THE TASK
Please write out the entire listing below exactly, excluding its pictures.

DATA EXTRACTS

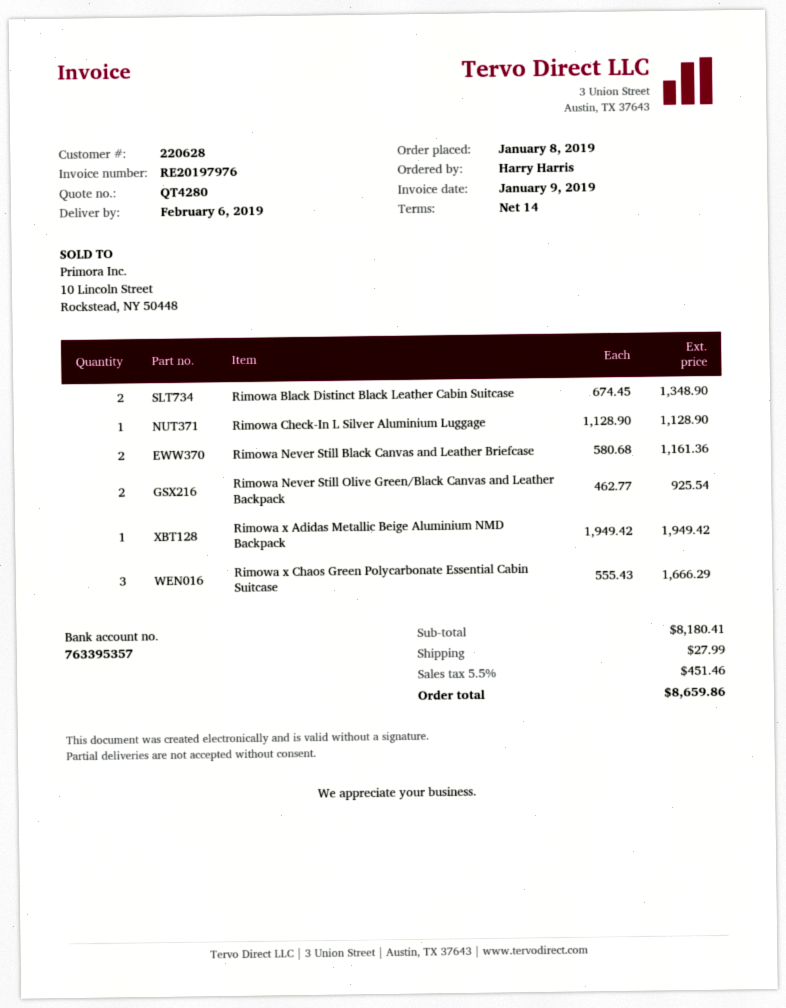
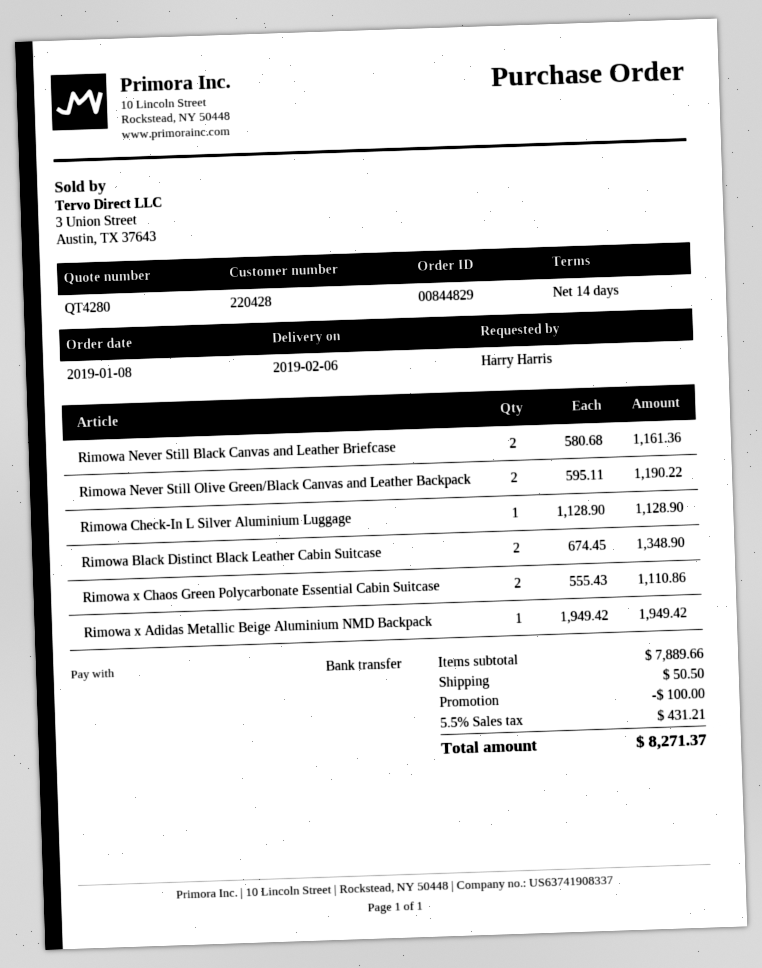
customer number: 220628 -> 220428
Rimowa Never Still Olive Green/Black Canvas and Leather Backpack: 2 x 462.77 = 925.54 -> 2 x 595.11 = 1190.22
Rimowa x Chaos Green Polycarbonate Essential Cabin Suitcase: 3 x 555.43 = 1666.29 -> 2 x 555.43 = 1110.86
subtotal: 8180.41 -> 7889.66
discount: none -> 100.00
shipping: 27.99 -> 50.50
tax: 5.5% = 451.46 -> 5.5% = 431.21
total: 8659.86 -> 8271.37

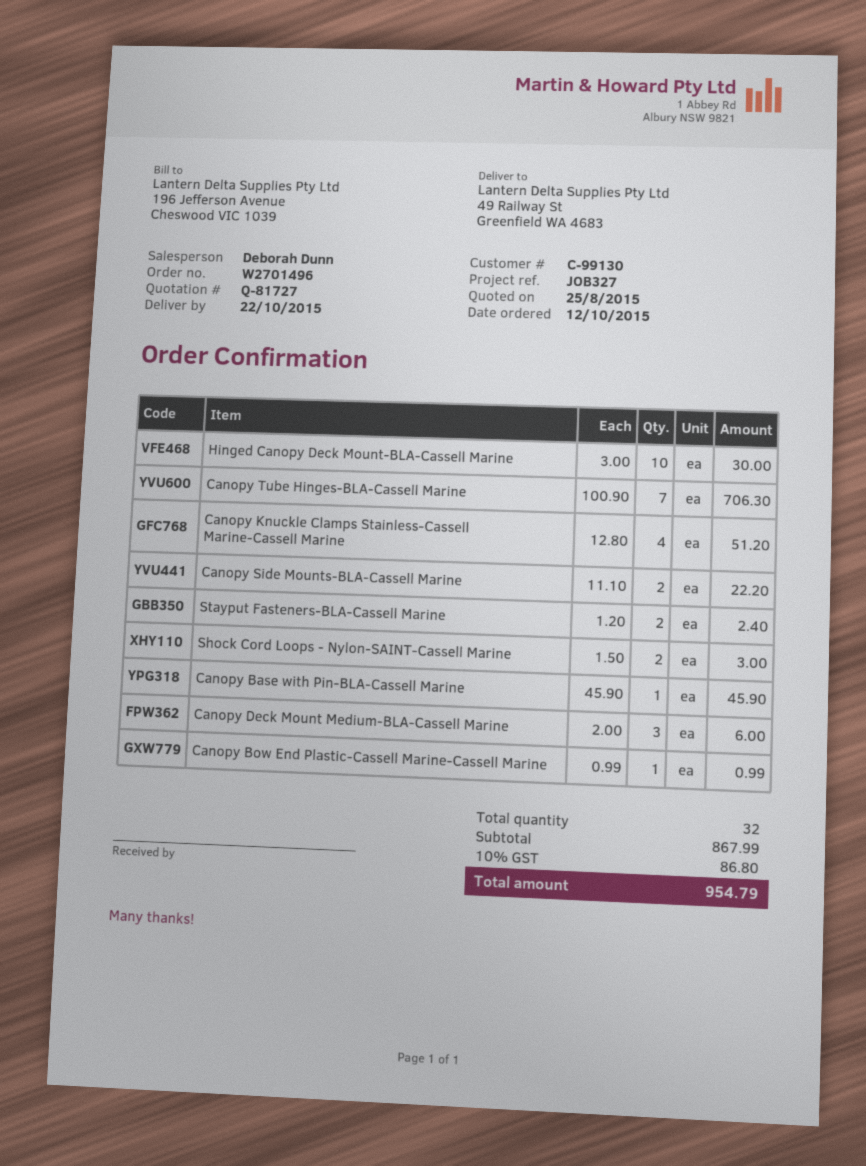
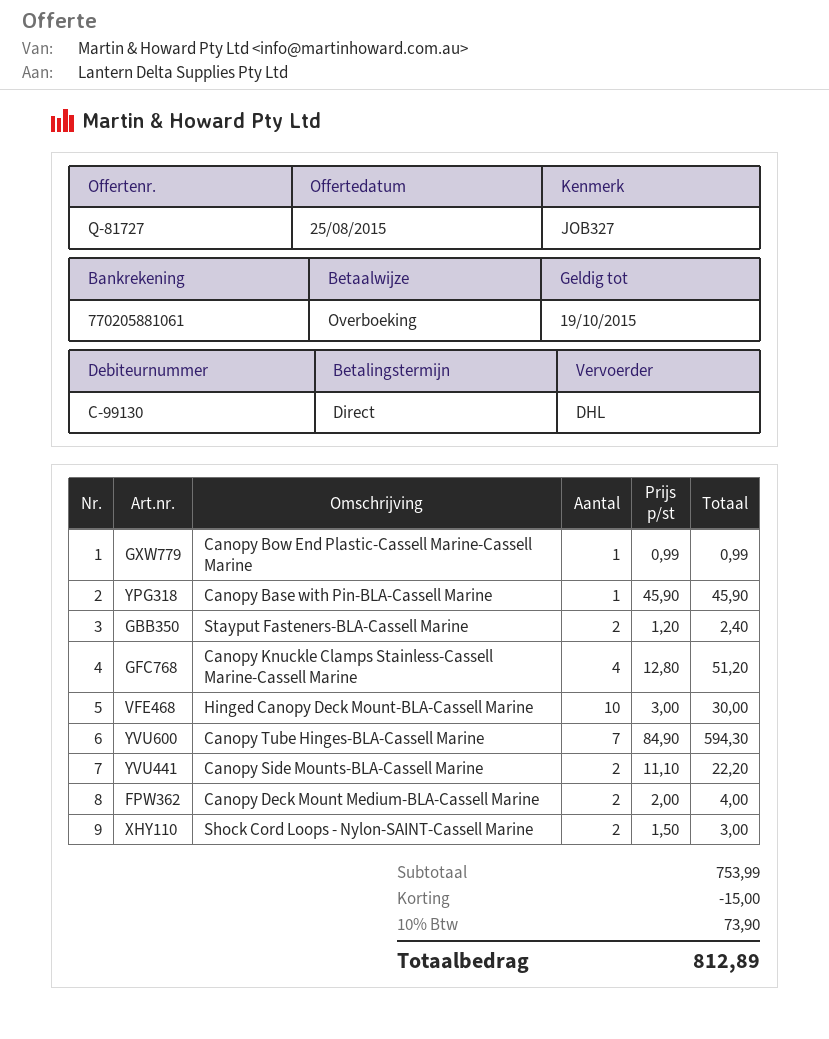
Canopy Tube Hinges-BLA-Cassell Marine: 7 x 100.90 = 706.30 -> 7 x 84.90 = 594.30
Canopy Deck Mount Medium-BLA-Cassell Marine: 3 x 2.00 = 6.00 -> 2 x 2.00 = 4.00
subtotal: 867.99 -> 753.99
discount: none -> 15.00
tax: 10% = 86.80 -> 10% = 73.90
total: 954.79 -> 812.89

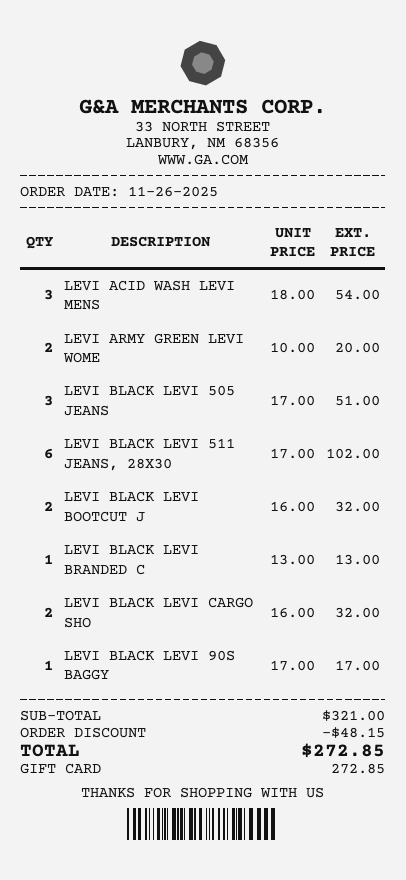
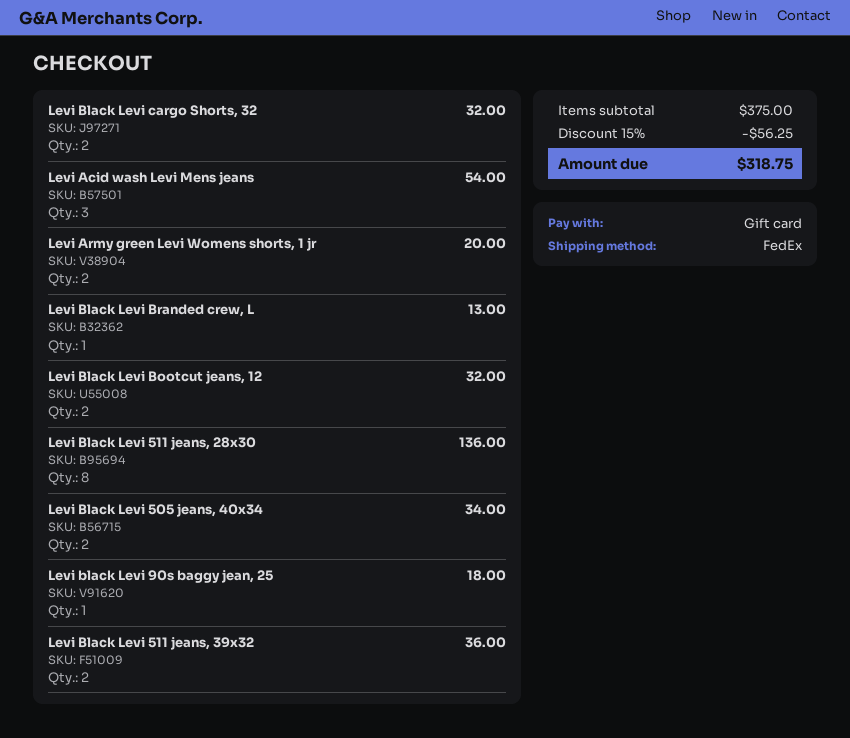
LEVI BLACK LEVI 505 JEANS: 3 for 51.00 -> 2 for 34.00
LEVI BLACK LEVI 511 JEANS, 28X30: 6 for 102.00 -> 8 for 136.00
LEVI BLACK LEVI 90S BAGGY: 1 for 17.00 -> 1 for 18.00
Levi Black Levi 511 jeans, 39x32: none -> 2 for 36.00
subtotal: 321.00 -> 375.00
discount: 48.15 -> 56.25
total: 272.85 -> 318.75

RESULT FOR THIS EXERCISE
customer number: 220628 -> 220428
Rimowa Never Still Olive Green/Black Canvas and Leather Backpack: 2 x 462.77 = 925.54 -> 2 x 595.11 = 1190.22
Rimowa x Chaos Green Polycarbonate Essential Cabin Suitcase: 3 x 555.43 = 1666.29 -> 2 x 555.43 = 1110.86
subtotal: 8180.41 -> 7889.66
discount: none -> 100.00
shipping: 27.99 -> 50.50
tax: 5.5% = 451.46 -> 5.5% = 431.21
total: 8659.86 -> 8271.37

Canopy Tube Hinges-BLA-Cassell Marine: 7 x 100.90 = 706.30 -> 7 x 84.90 = 594.30
Canopy Deck Mount Medium-BLA-Cassell Marine: 3 x 2.00 = 6.00 -> 2 x 2.00 = 4.00
subtotal: 867.99 -> 753.99
discount: none -> 15.00
tax: 10% = 86.80 -> 10% = 73.90
total: 954.79 -> 812.89

LEVI BLACK LEVI 505 JEANS: 3 for 51.00 -> 2 for 34.00
LEVI BLACK LEVI 511 JEANS, 28X30: 6 for 102.00 -> 8 for 136.00
LEVI BLACK LEVI 90S BAGGY: 1 for 17.00 -> 1 for 18.00
Levi Black Levi 511 jeans, 39x32: none -> 2 for 36.00
subtotal: 321.00 -> 375.00
discount: 48.15 -> 56.25
total: 272.85 -> 318.75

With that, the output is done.